I'm not going to be a bit of help in suggesting schools. I've been out of that realm for far too long. as far as the MFA vs. no MFA goes I can weigh in on that. I'm one of those no MFA TD's I worked my way to where I am and I do know the difference between Pink noise and White Noise, and the difference between Additive and Subtractive mixing, I can focus a truss faster than most, I can re-wire a breaker box, and design and build control components, and I don't think I learned any of that in school. I'm a big fan of the idea of getting out and working then returning later for an MFA. I never did it because I never needed to. Some guys really need an MFA. If you want to work in Education, 'specially at the college level you need an MfA, Schools like to have thier staff as highly educated as possible. I can teach in most highschools under the auspices of "equivalent Life Experience" if I want to. I think Both Gafftaper and Footer have valid points. Honestly nobody is going to hire a kid with an MFA to be a TD right out of college. At the same time getting your MFA proves a dedication and drive towards a goal. I think it really depends on where you're going in life and what type of job you are ultimately looking for. You want to be an LD for a rock show touring your life away ? Start by getting a gig with a tour and work your way up. You want to be hired to design that show? Get your MFA then go work for a production company work your way up and someday you might get hired / promoted as a designer. I wish it were easier, but it's not.


----------



## Dani (Jan 2, 2007)

At this point I want my masters, I am a senior and my undergrad has nothing to do with theatre and won't get me where I want it too, as for experience I have that and I know thats best, I've been working on the stage since I was 13 and my schools been highering professionals for our shows and I always get to work with them directly, but I feel that I want the masters.
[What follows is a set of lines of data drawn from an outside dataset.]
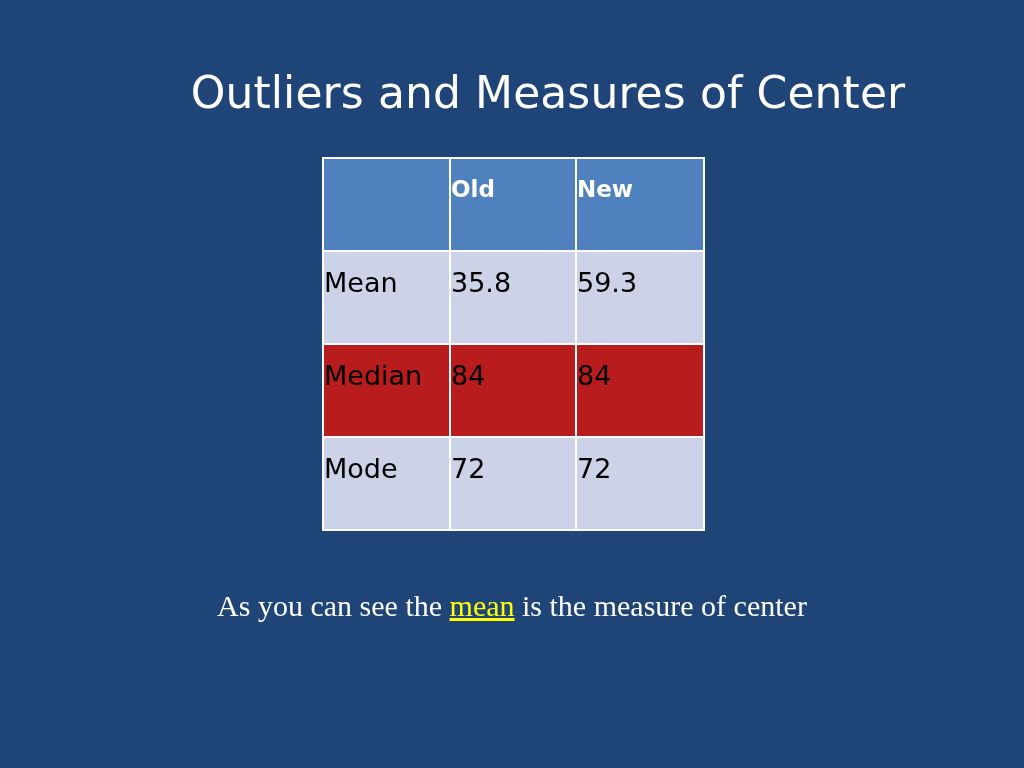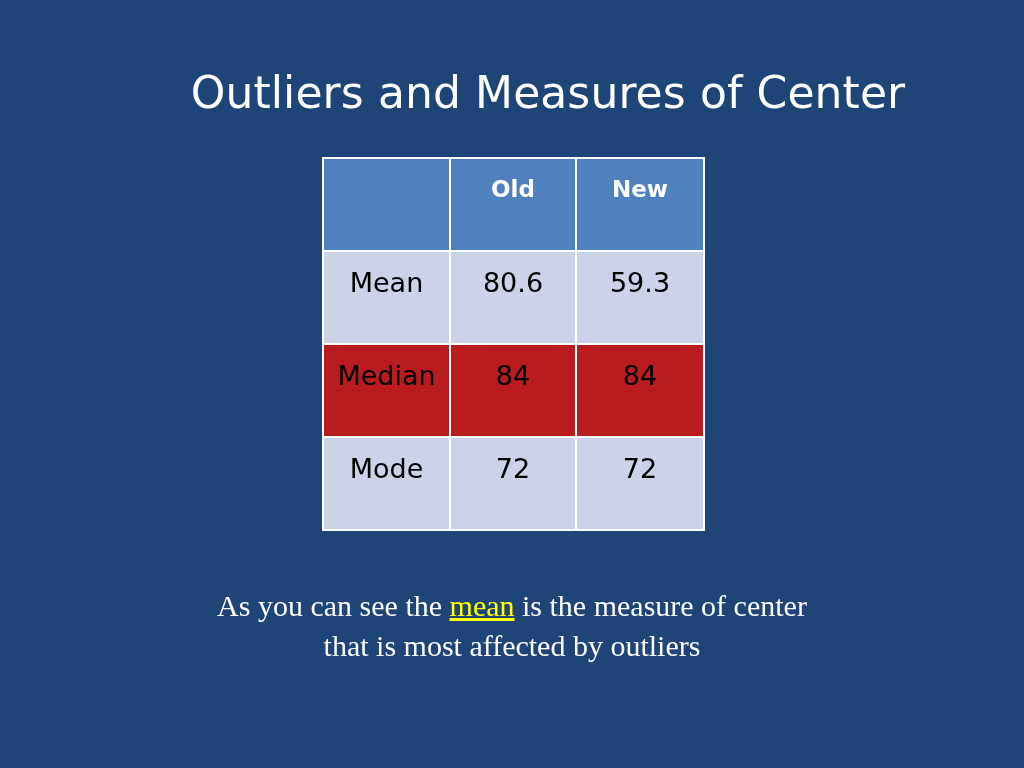--- a/index.html
+++ b/index.html
@@ -49,7 +49,7 @@
     border: 2px solid #ffffff;
     padding: 0;
     vertical-align: top;
-    text-align: center;
+    text-align: left;
     height: 91px;
   }
   .stats-table col.c-label { width: 127px; }

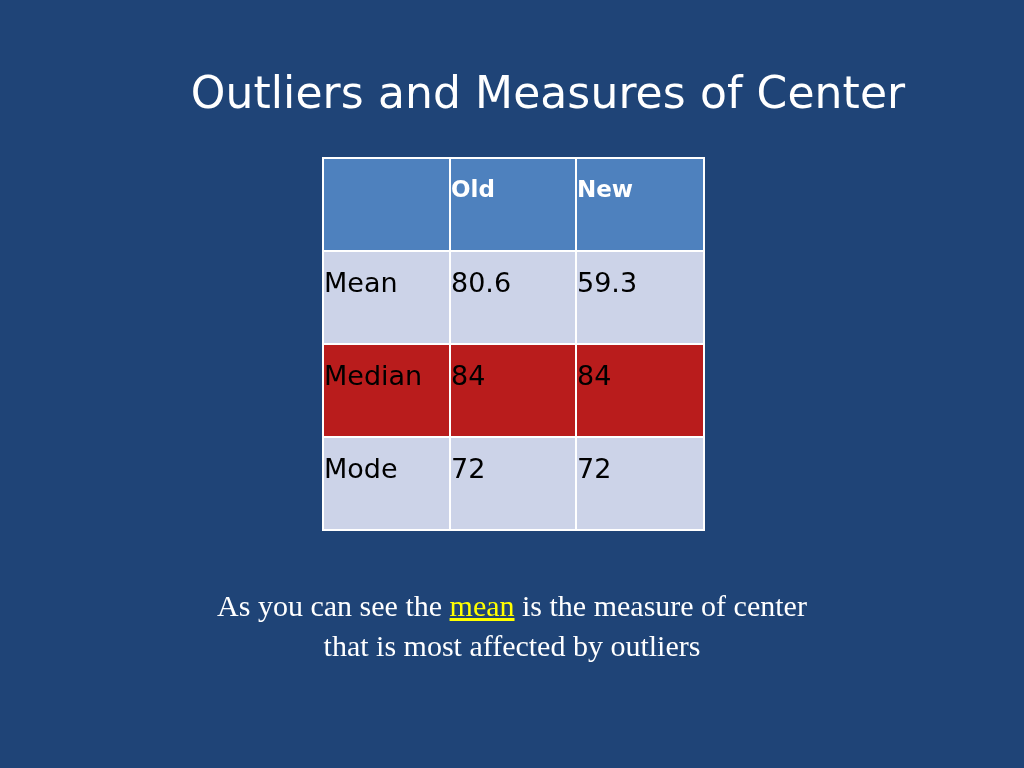--- a/index.html
+++ b/index.html
@@ -128,7 +128,7 @@
           <span class="cell-inner">Mean</span>
         </td>
         <td class="body-cell">
-          <span class="cell-inner">80.6</span>
+          <span class="cell-inner">35.8</span>
         </td>
         <td class="body-cell">
           <span class="cell-inner">59.3</span>

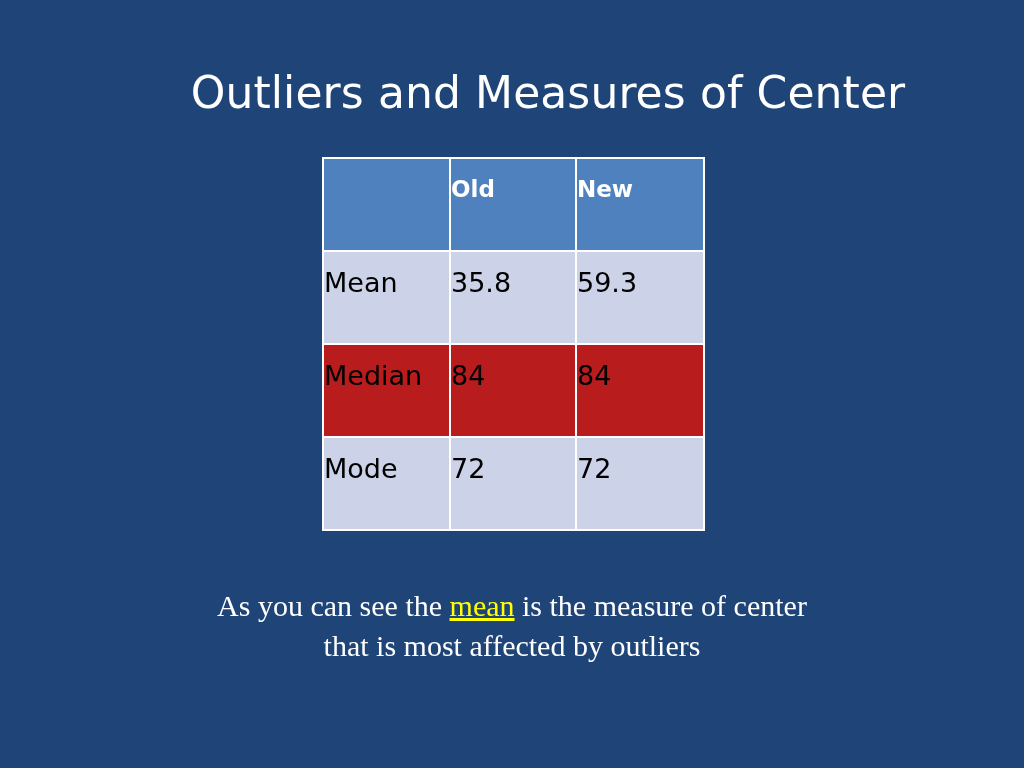--- a/index.html
+++ b/index.html
@@ -161,7 +161,7 @@
     </tbody>
   </table>
 
-  <div class="caption"><span>As you can see the </span><span class="hl">mean</span><span> is the measure of center</span><br><span>that is most affected by outliers</span></div>
+  <div class="caption"><span>As you can see the </span><span class="hl">mean</span><span> is the measure of center</span><br></div>
 
 </div>
 

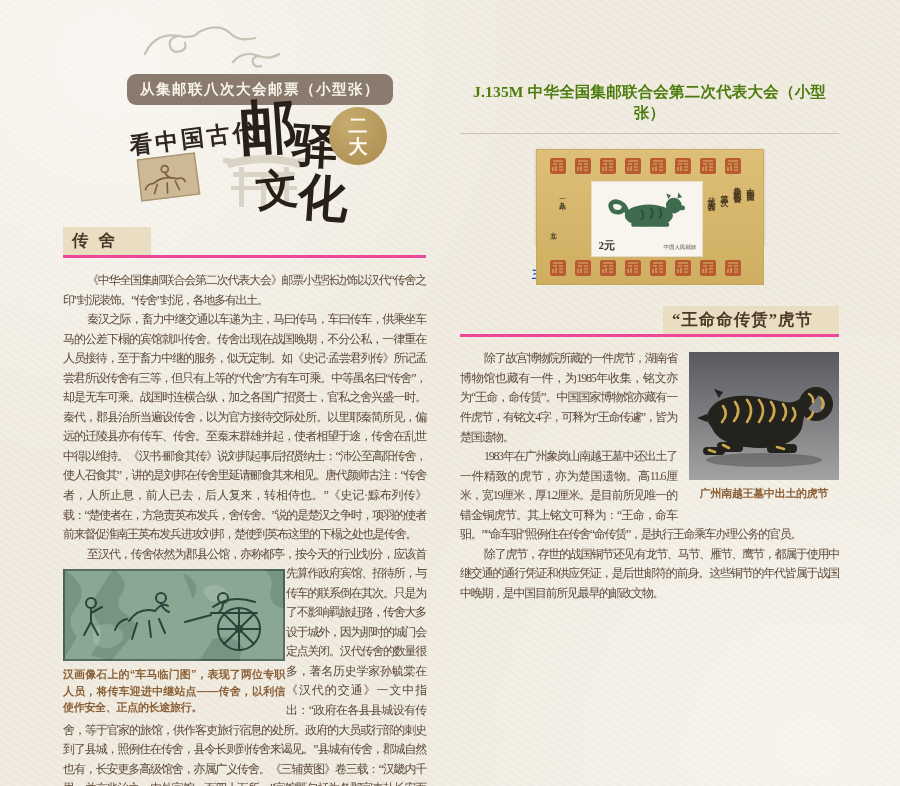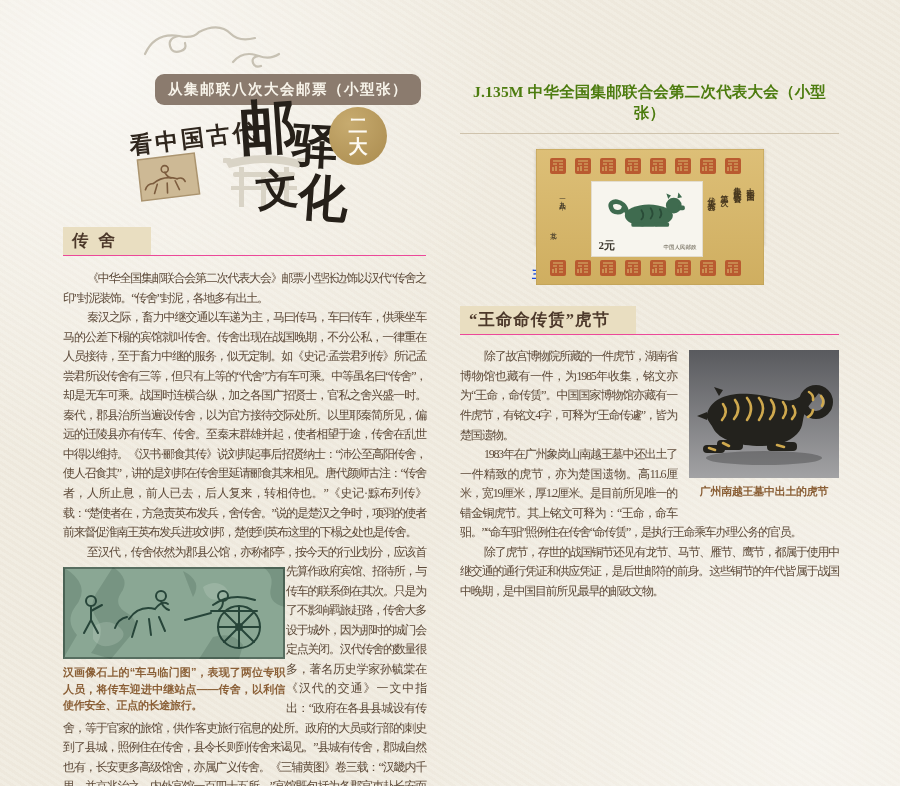--- a/index.html
+++ b/index.html
@@ -14,7 +14,7 @@
   .col-right{position:absolute;left:460px;top:82px;width:379px;}
 
   .cloud-wrap{height:54px;padding-left:70px;}
-  .banner{display:inline-block;margin-left:92px;background:#8b7b6e;color:#f8f4ea;
+  .banner{display:inline-block;margin-left:64px;background:#8b7b6e;color:#f8f4ea;
           font-weight:bold;font-size:14.5px;letter-spacing:1.5px;padding:6px 13px;border-radius:9px;}
   .title-zone{position:relative;height:112px;margin-top:2px;}
   .brick{position:absolute;left:72px;top:44px;transform:rotate(-2deg);}

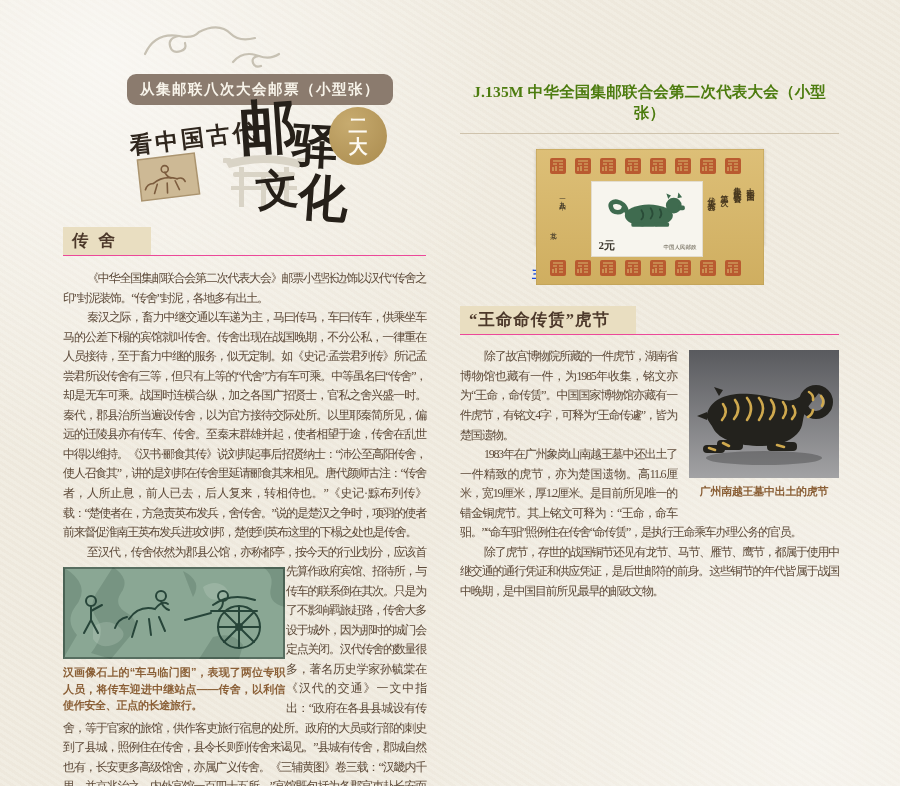--- a/index.html
+++ b/index.html
@@ -31,7 +31,7 @@
          display:flex;flex-direction:column;align-items:center;justify-content:center;
          font-size:19px;font-weight:bold;line-height:1.12;}
 
-  .sec-head{border-bottom:1px solid #ec4899;margin-top:8px;}
+  .sec-head{border-bottom:3px solid #ec4899;margin-top:8px;}
   .hl{display:inline-block;background:#e9dec1;color:#4c382a;font-weight:bold;font-size:16.5px;
       padding:3px 26px 3px 9px;}
   .hl-wide{letter-spacing:10px;}

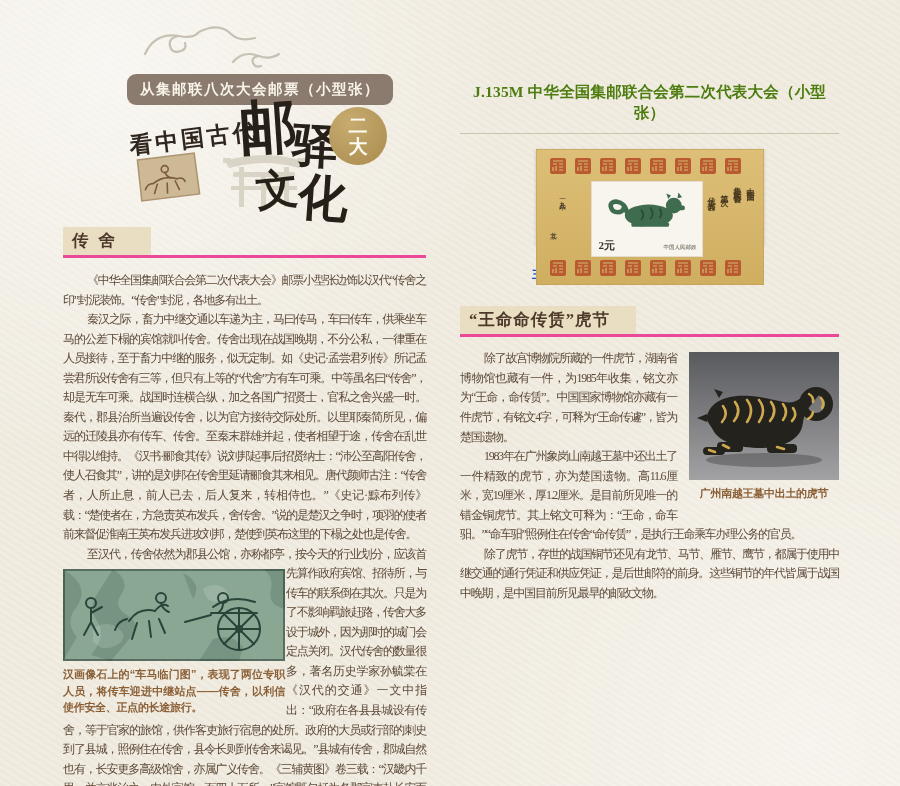--- a/index.html
+++ b/index.html
@@ -70,7 +70,7 @@
   .specs{margin:16px 0 0 72px;font-family:"Liberation Sans",sans-serif;font-weight:bold;
          font-size:13px;color:#1d4ed8;line-height:1.95;}
   .specs .sl{letter-spacing:2px;}
-  .col-right .sec-head{margin-top:20px;}
+  .col-right .sec-head{margin-top:20px;text-align:right;}
   .col-right .body-text{margin-top:12px;}
 </style>
 </head>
One of the things I enjoy about TDing is that it encomposses so much I don't have to choose lights or set I can do a bit of both, I would probably choose to be more proficient in scenic or lighting design once I get to that point, I still have a year (I am a Dec grad) so I still have some time but I like knowing what other people are thinking. 

Thank you everyone for the help!


----------



## Footer (Jan 2, 2007)

Dani said:


> At this point I want my masters, I am a senior and my undergrad has nothing to do with theatre and won't get me where I want it too, as for experience I have that and I know thats best, I've been working on the stage since I was 13 and my schools been highering professionals for our shows and I always get to work with them directly, but I feel that I want the masters.
> One of the things I enjoy about TDing is that it encomposses so much I don't have to choose lights or set I can do a bit of both, I would probably choose to be more proficient in scenic or lighting design once I get to that point, I still have a year (I am a Dec grad) so I still have some time but I like knowing what other people are thinking.
> Thank you everyone for the help!



If you want to go into lighting get your MFA in lighting design, if you want to be an electrician/board monkey, go hit the road/get into a shop. It's going to be tough to get and MA or an MFA in technical direction or anything theatre related without having an undergrad degree in it, doable, but not easy.


----------



## Dani (Jan 2, 2007)

Footer4321 said:


> If you want to go into lighting get your MFA in lighting design, if you want to be an electrician/board monkey, go hit the road/get into a shop. It's going to be tough to get and MA or an MFA in technical direction or anything theatre related without having an undergrad degree in it, doable, but not easy.




All the schools I have looked at/ called I have asked and they said because of my experience my undergrad is not going to matter


----------